No pictures go in the copy; retype exactly the lines from the one with "margin-left: 48px ->" through the last line of the records.

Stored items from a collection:
▼

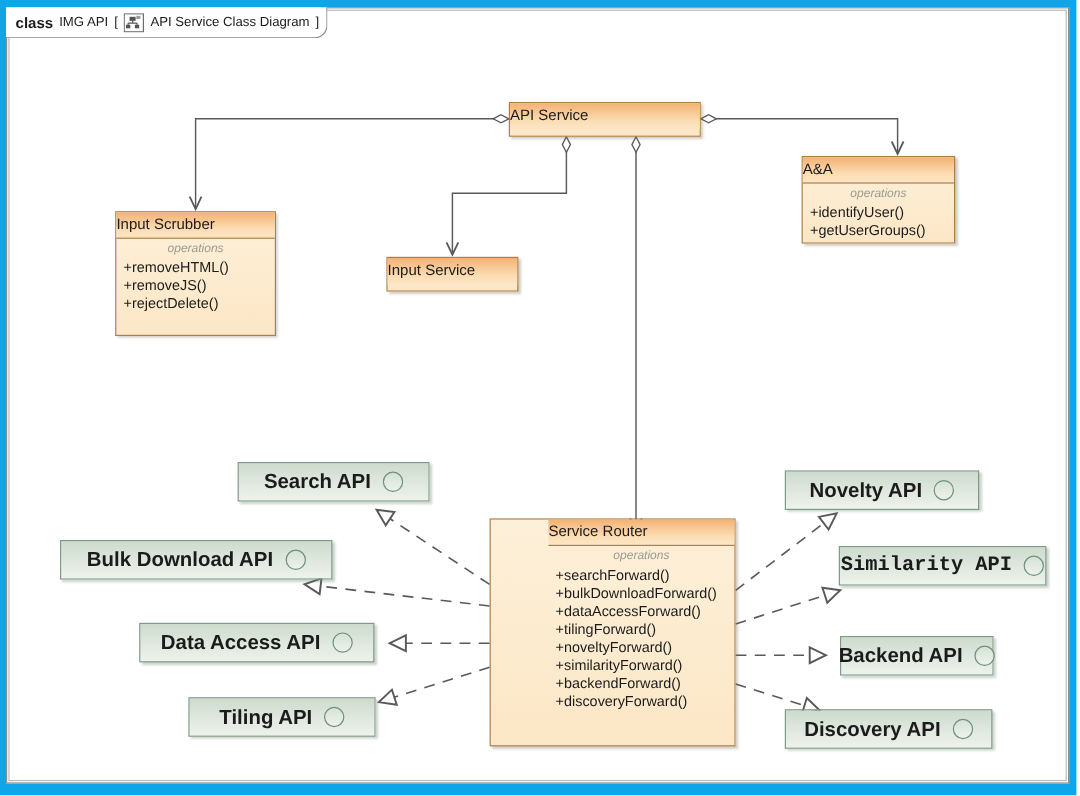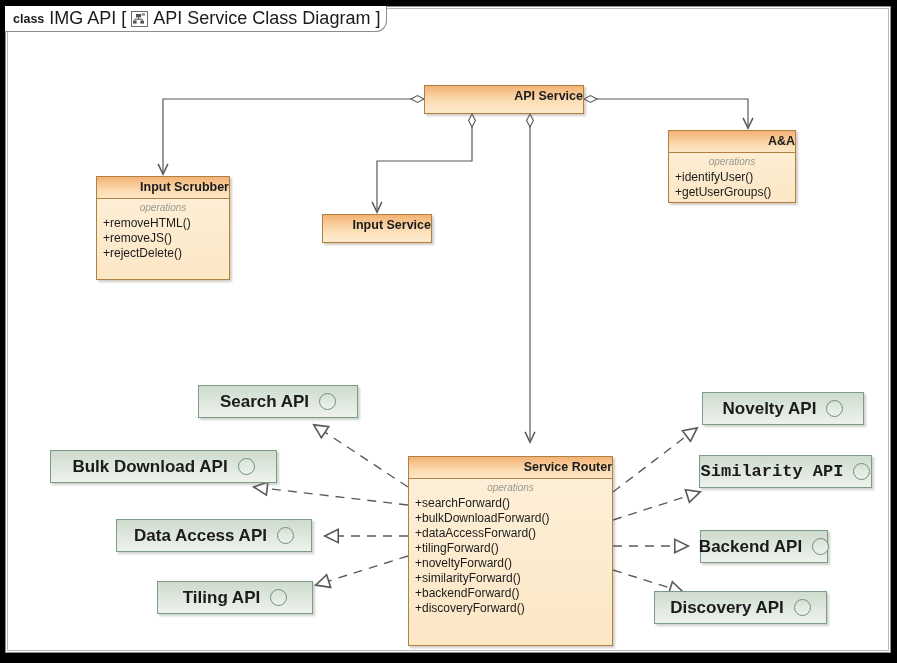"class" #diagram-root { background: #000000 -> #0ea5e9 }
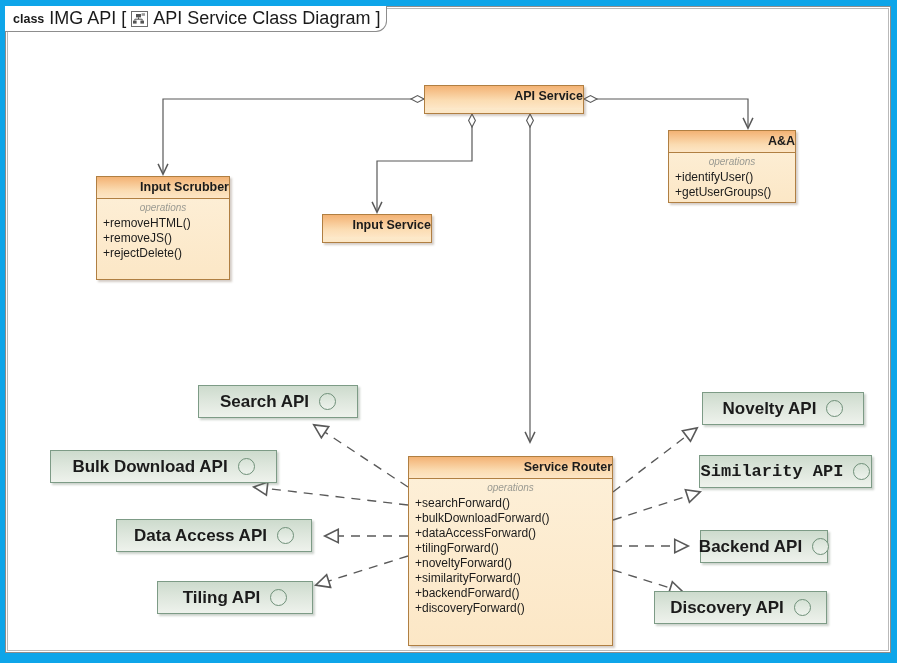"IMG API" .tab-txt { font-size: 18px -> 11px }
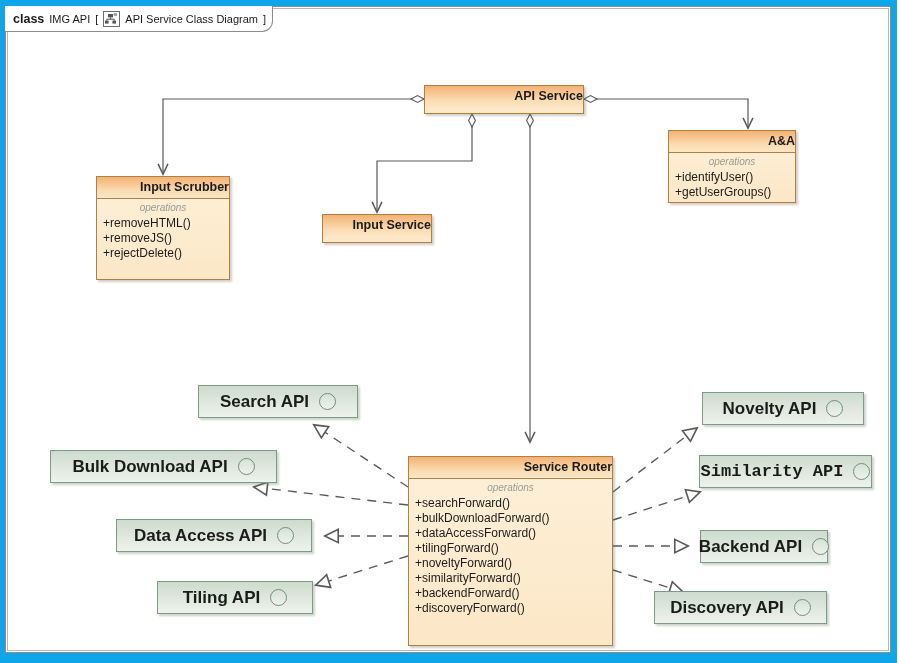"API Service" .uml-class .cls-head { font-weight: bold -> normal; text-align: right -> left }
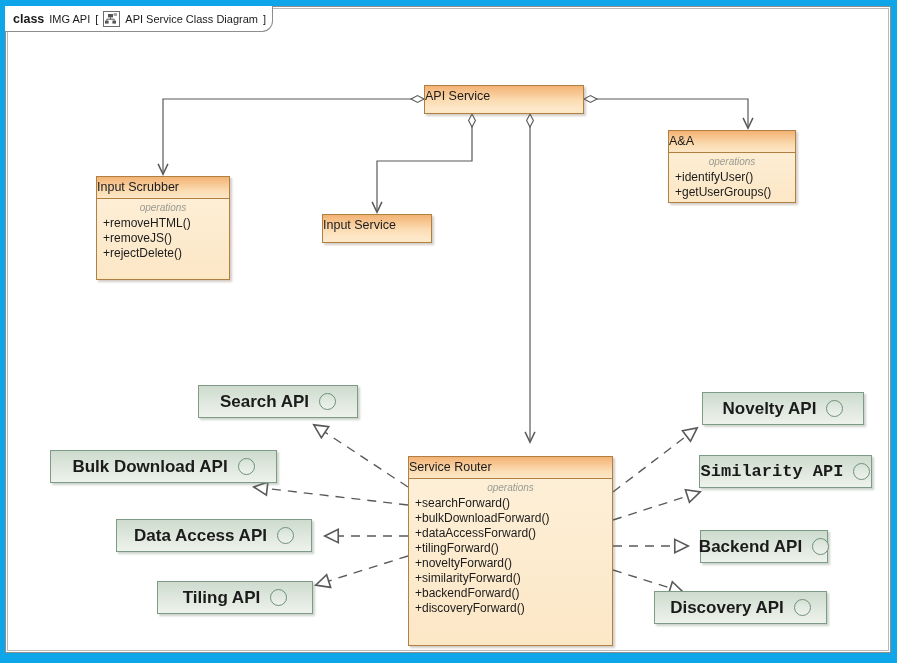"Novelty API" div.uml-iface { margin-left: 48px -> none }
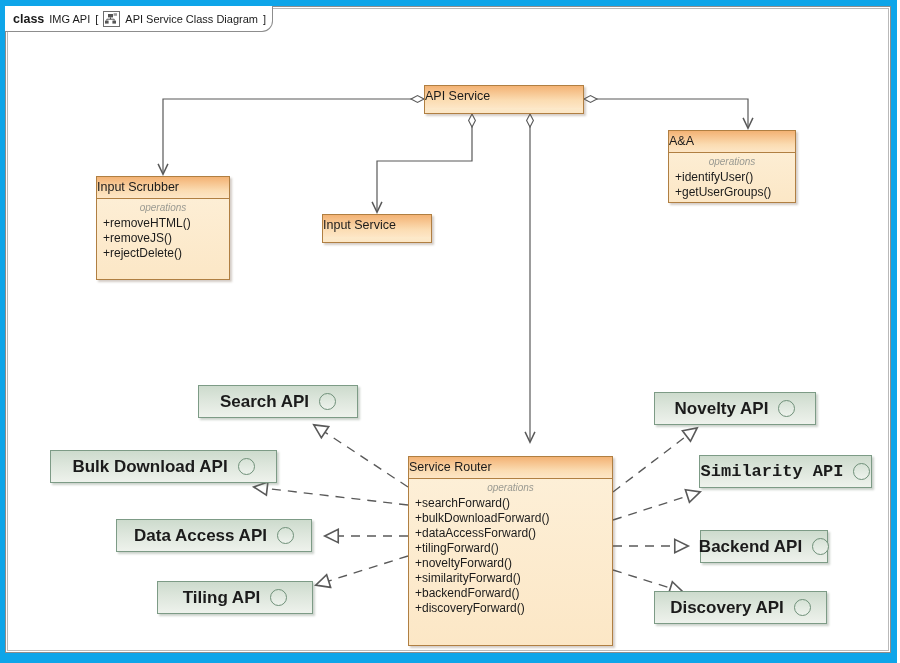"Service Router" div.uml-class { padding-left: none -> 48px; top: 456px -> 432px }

▲

YOUR RESPONSE:
"Novelty API" div.uml-iface { margin-left: 48px -> none }
"Service Router" div.uml-class { padding-left: none -> 48px; top: 456px -> 432px }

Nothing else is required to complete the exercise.